#### [WHAT IS EXPECTED]
The expected output is an exact copy of the lines from the one containing "align-items: center ->" to the final line below, minus any pictures.

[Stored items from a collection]
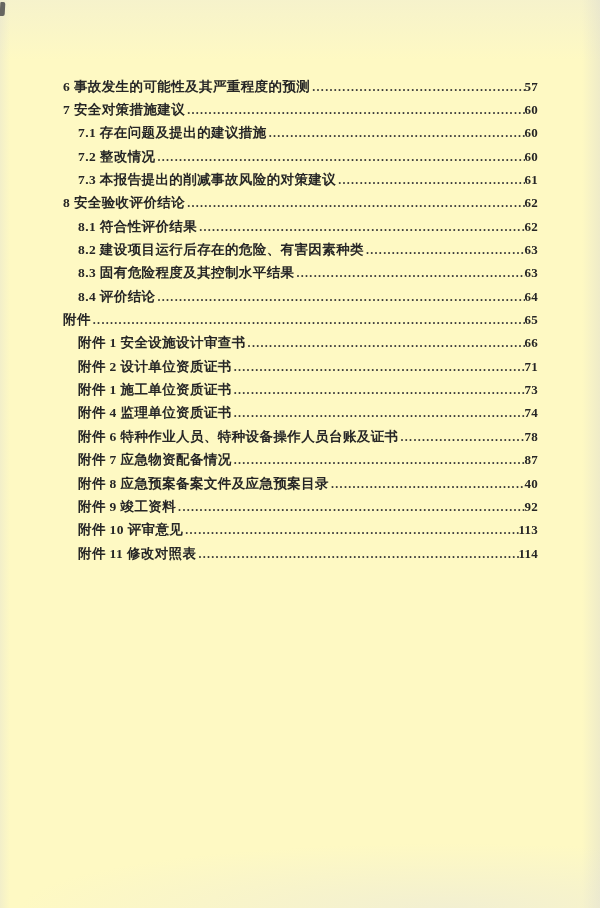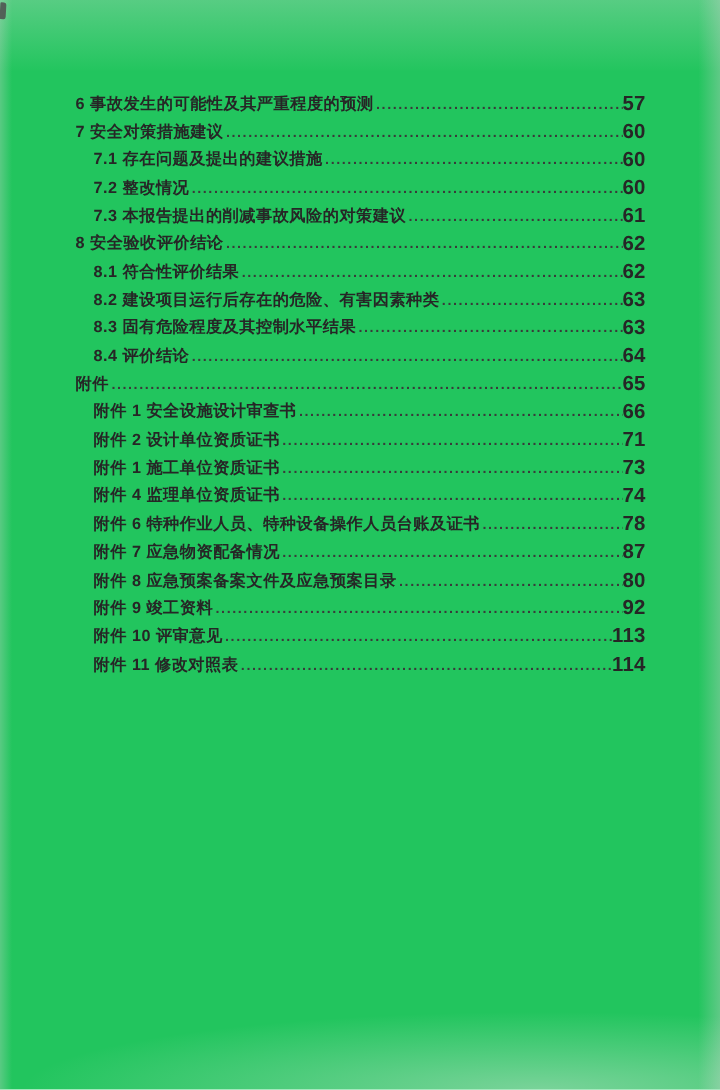"6 事故发生的可能性及其严重程度的预测" .page { background: #22c55e -> #fef9c3; font-family: Liberation Sans, sans-serif -> Liberation Serif, serif }
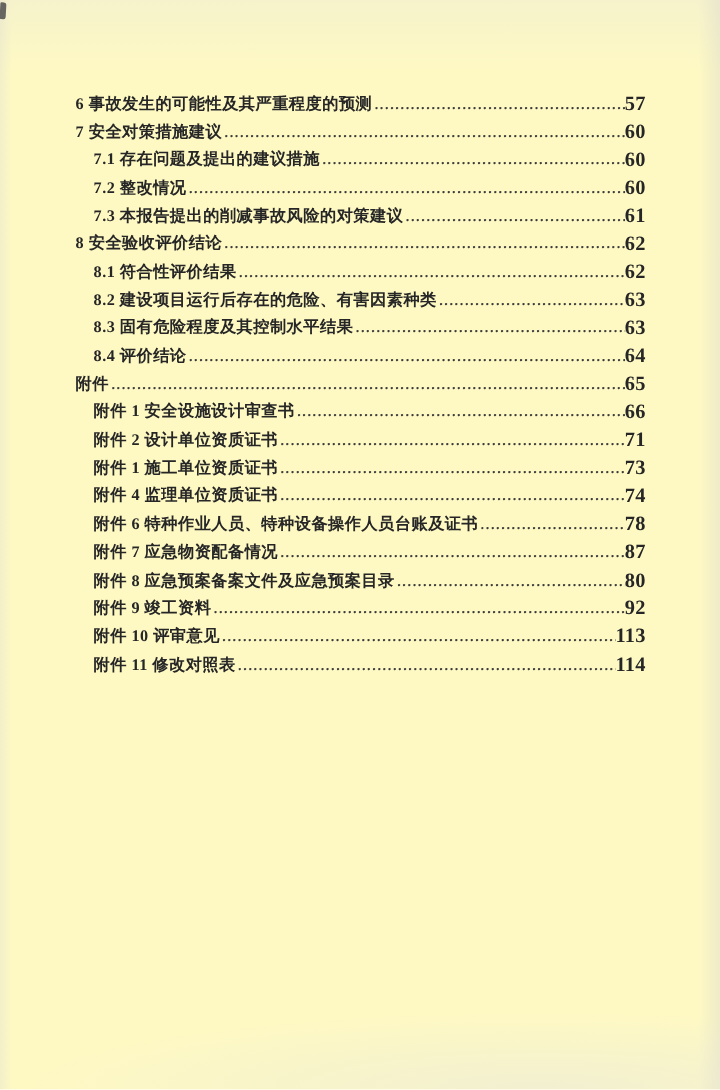"57" .toc-page { font-size: 17px -> 13px }
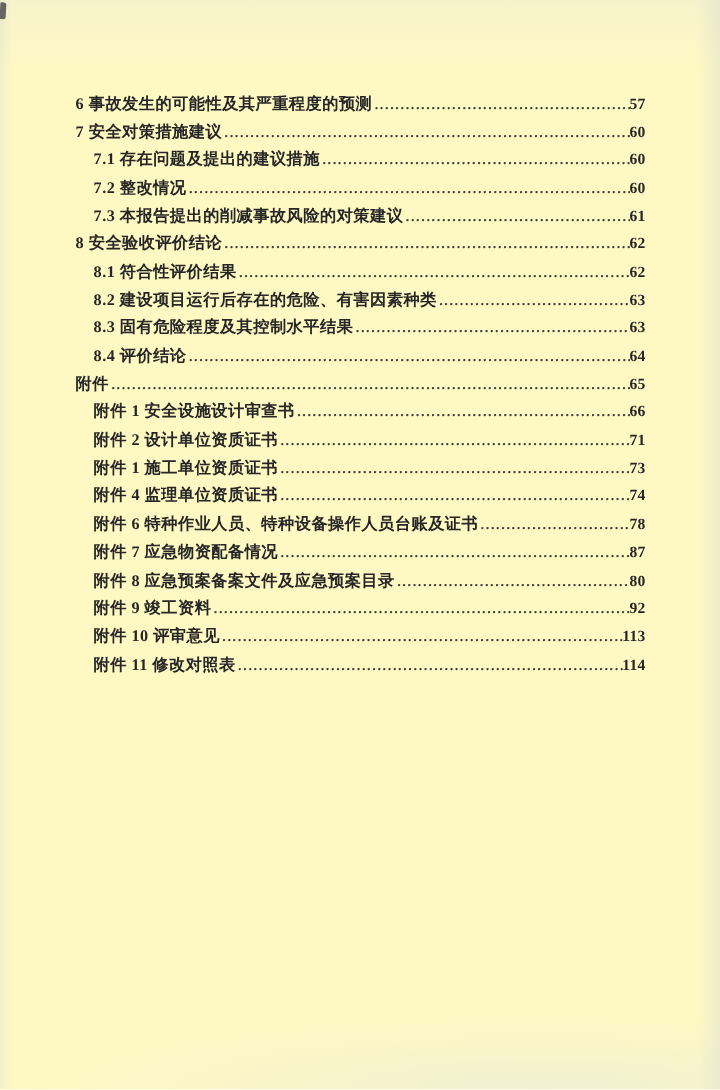"80" span.toc-page { text: 80 -> 40 }
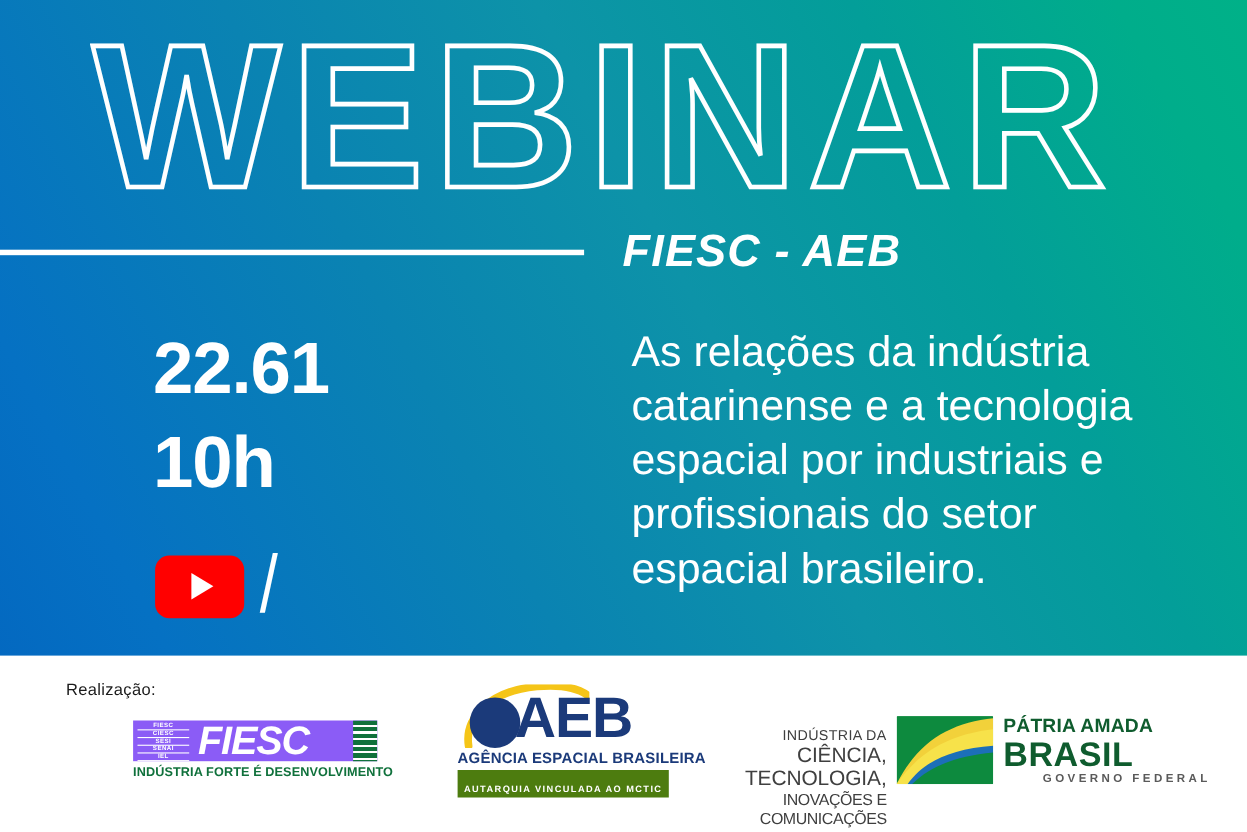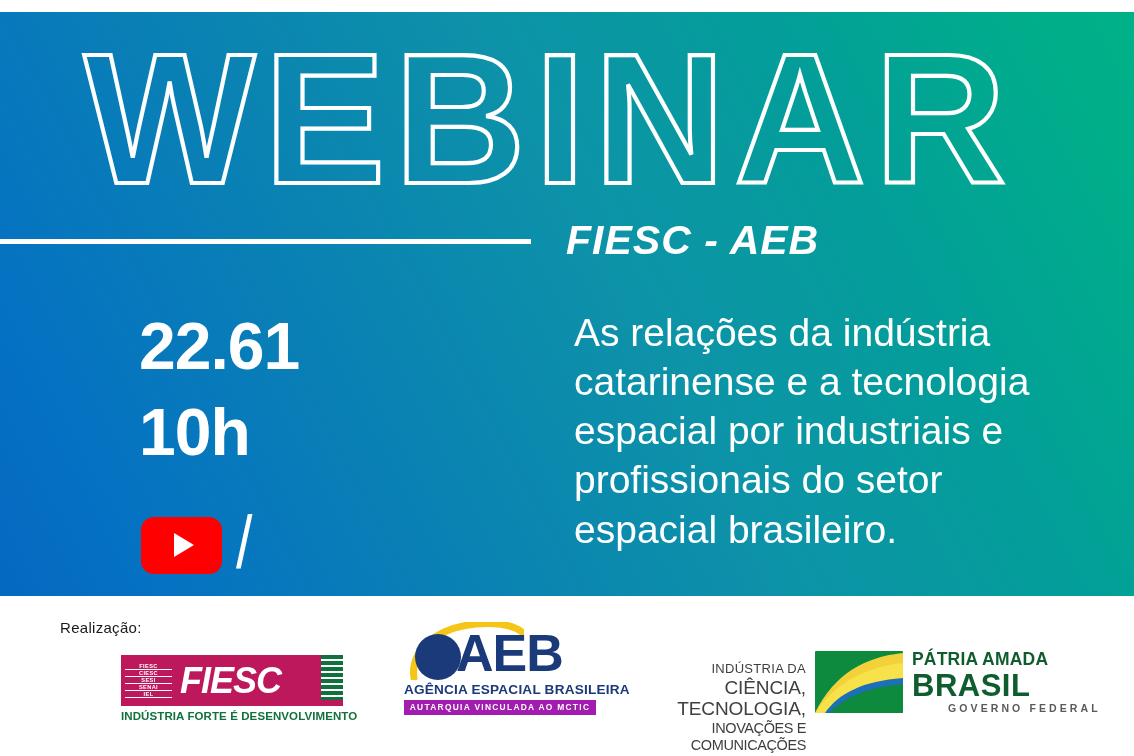"WEBINAR" .hero { top: 12px -> 0 }
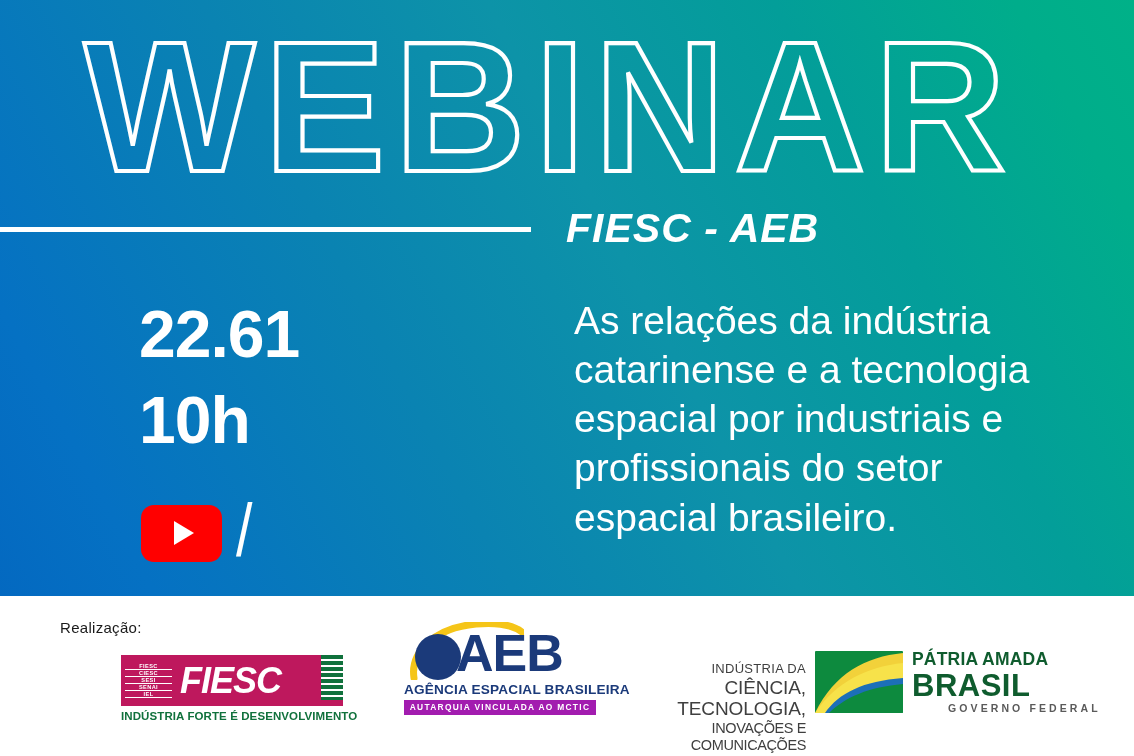"FIESC" .fiesc-block { align-items: center -> none; background: #be185d -> #8b5cf6; height: 51px -> 37px }
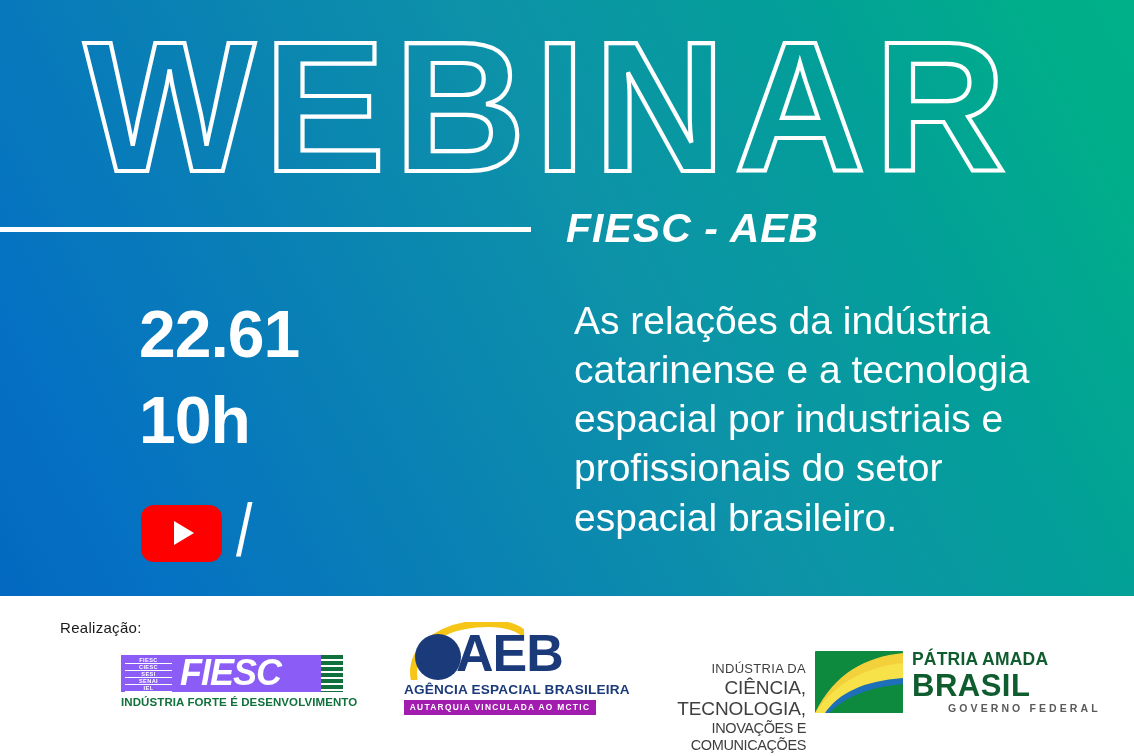"AEB" .aeb-logo { left: 404px -> 416px }
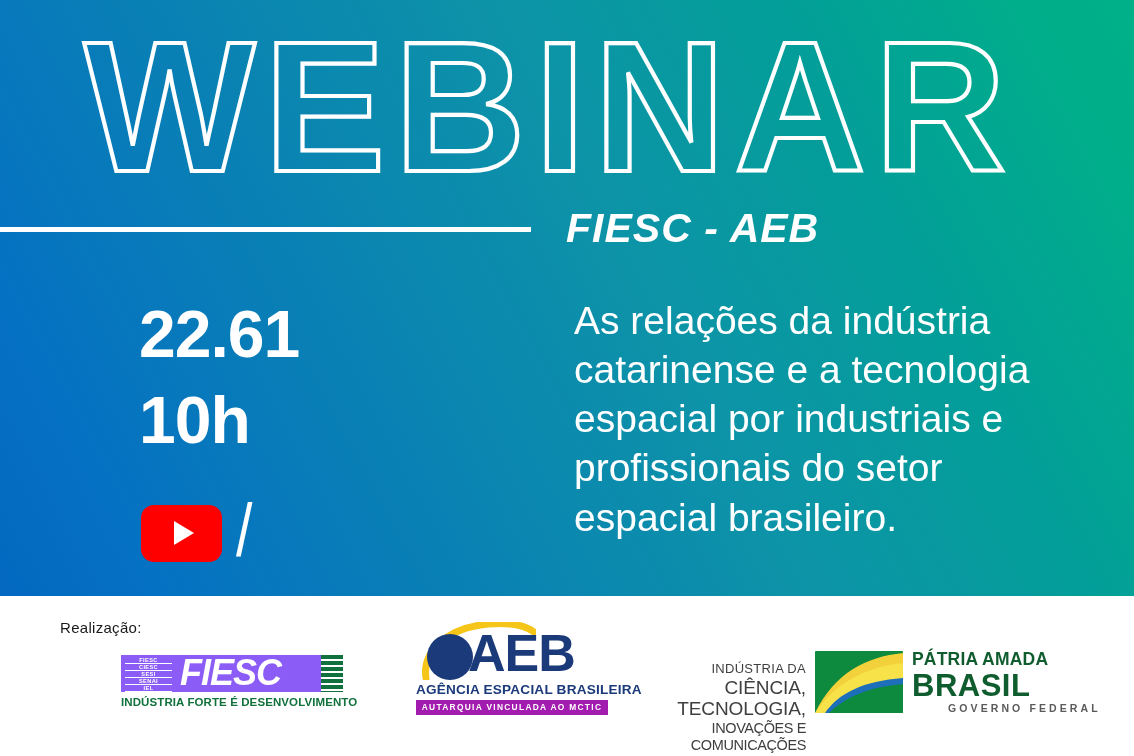"AUTARQUIA VINCULADA AO MCTIC" .aeb-bar { background: #a21caf -> #4d7c0f; padding: 2px 0 3px -> 12px 0 3px }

#### [EXPECTED OUTPUT]
"FIESC" .fiesc-block { align-items: center -> none; background: #be185d -> #8b5cf6; height: 51px -> 37px }
"AEB" .aeb-logo { left: 404px -> 416px }
"AUTARQUIA VINCULADA AO MCTIC" .aeb-bar { background: #a21caf -> #4d7c0f; padding: 2px 0 3px -> 12px 0 3px }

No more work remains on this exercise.